The Way We’ve Always Done It

Most of this post is a summary of what Mr. John Nance presented in our morning session. These are the highlights of his discussion that deeply resonated with me that I believe will stay with me and help fuel my motivation to make change in our medical culture.

John Nance stated “the most dangerous phrase in medicine is ‘this is the way we’ve always done it.'” He went on to say medicine is not solely a profession, but instead, it “is a calling wrapped around a profession with a purpose of service to humanity.” How eloquently and beautifully worded! Instead of cowering away from the charge we’ve all been given to tackle this mountain (pardon the pun) of a problem, we should enter our callings head-on with power and confidence.

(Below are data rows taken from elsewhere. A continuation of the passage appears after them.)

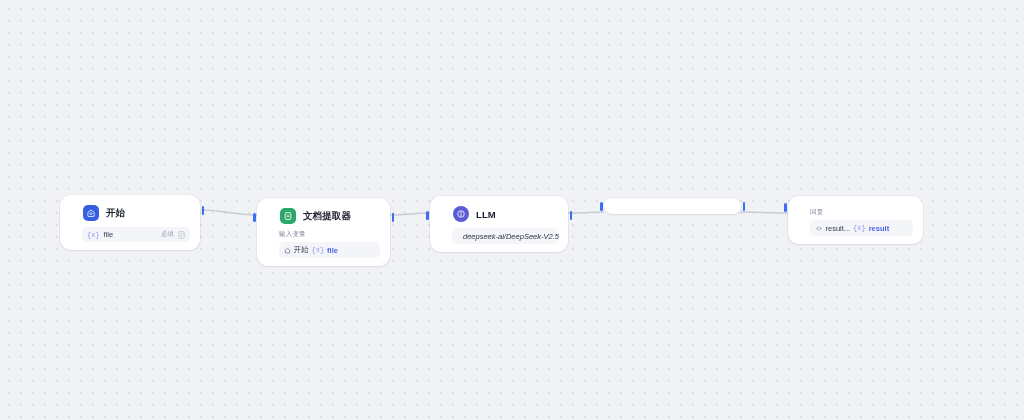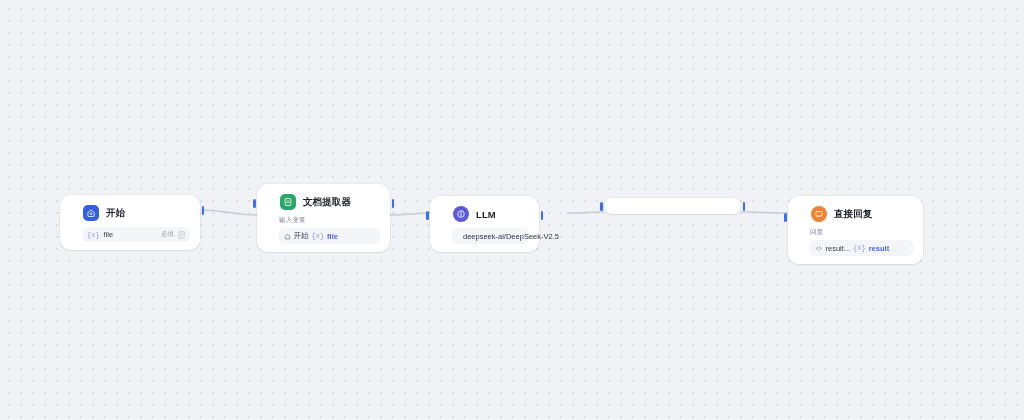"文档提取器" div.node { top: 184px -> 198px }
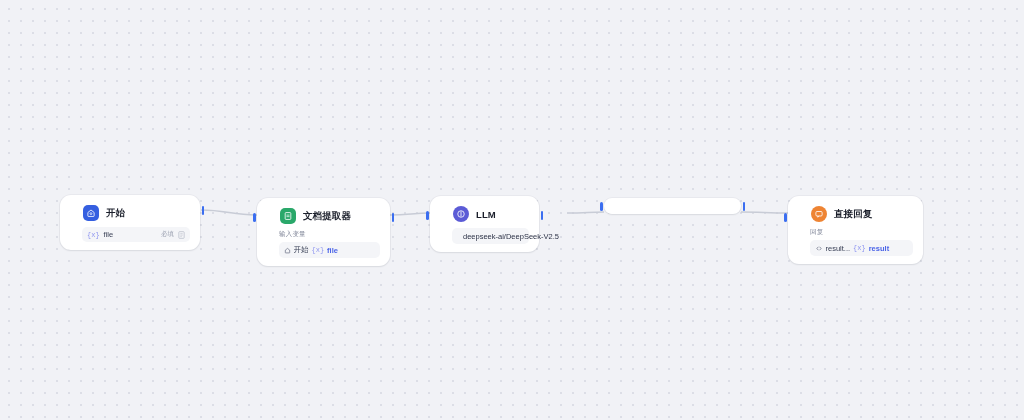"LLM" div.node { width: 109px -> 138px }
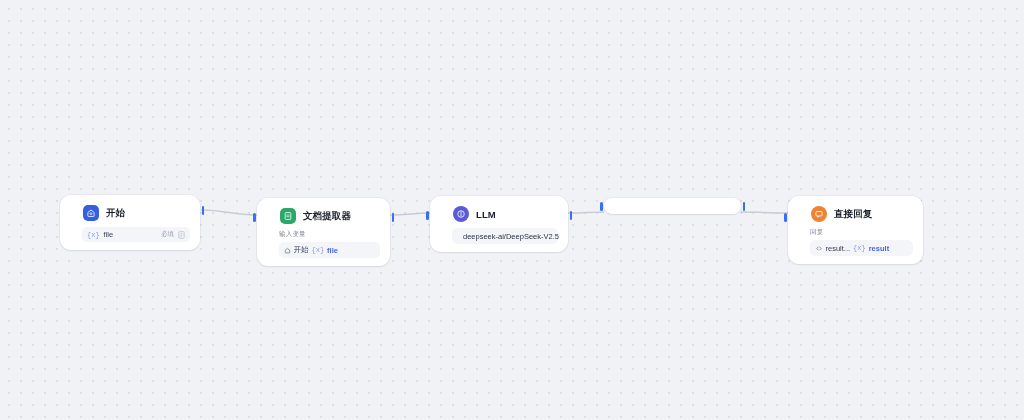"直接回复" div.node-head { html: <div> <span> <svg> <rect></rect> <path></path> </svg> </span> <span>直接回复</span> </div> -> none }
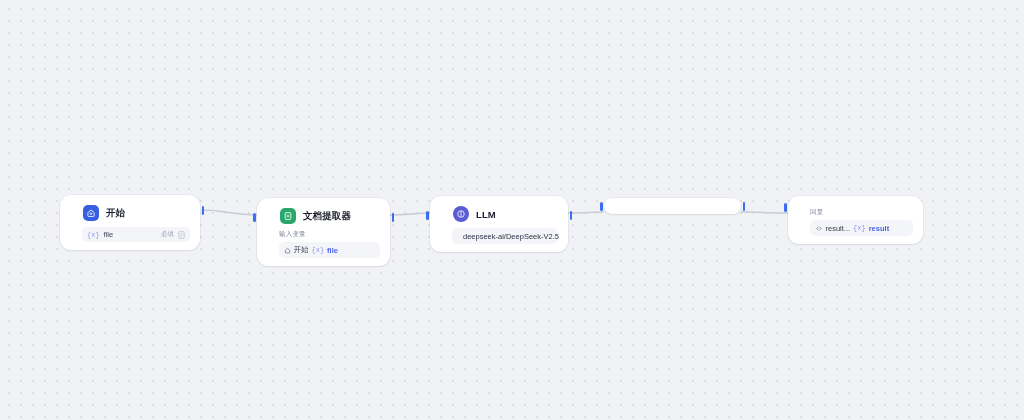"deepseek-ai/DeepSeek-V2.5" .model-name { font-style: none -> italic }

For me, this means being a leader as a physician, but not in the way physicians are traditionally thought of as leaders. No longer is there a culture of “what the doctor says goes.” No longer is the physician riding horseback to a prairie home armed with nothing but his/her black bag and set of acquired knowledge and skill that he/she can only hope will be adequate to treat their ailing patient bedside. But in many ways, this is how our system trains us. In many ways, we are still trained to memorize ALL of the drugs, ALL of the adverse effects, ALL of the details of ALL of the disease processes… but why? Why don’t we change the very core of medical education to embrace the technological advances we have made in nearly every other industry? Why don’t we train our medical professionals in a way that utilizes technology to empower the healthcare provider and not simply provide a means to keep medical records? We must change our systems to incorporate teamwork, encourage the utilization of technology, and to reframe the entire medical hieracrhy.

Admittedly, change is tough. For all parties involved. To tackle that issue, we must first realize and define patient-centered care. This cannot be rooted in patient comfort alone. While pretty hospital lobbies and soothing waterfalls in the waiting areas are nice, they don’t provide medical care. While comfy beds and plasma TVs in every patient room makes your hospital stay more like a spa visit, it isn’t solving the problem of intense patient care shortages nationwide. True patient-centered care occurs when the patient is the CENTER of what you do and EVERYTHING you do is secondary to that calling. That includes money, insurance, emotion, time, etc. The medical culture must shift to make patient safety and patient-centered care a core principle instead of merely a priority.

Today was a bit overwhelming to me emotions-wise. I will try to touch on that a bit tomorrow so I don’t make this post too lengthy! And if I’m honest, I’m a bit hesitant to review my notes from today. They are ridden with impassioned statements detailing my horror with the status quo and the acceptance of injustice in medical care. So, for the sake of controlling my heart rate right before bed, I’m going to call it a night!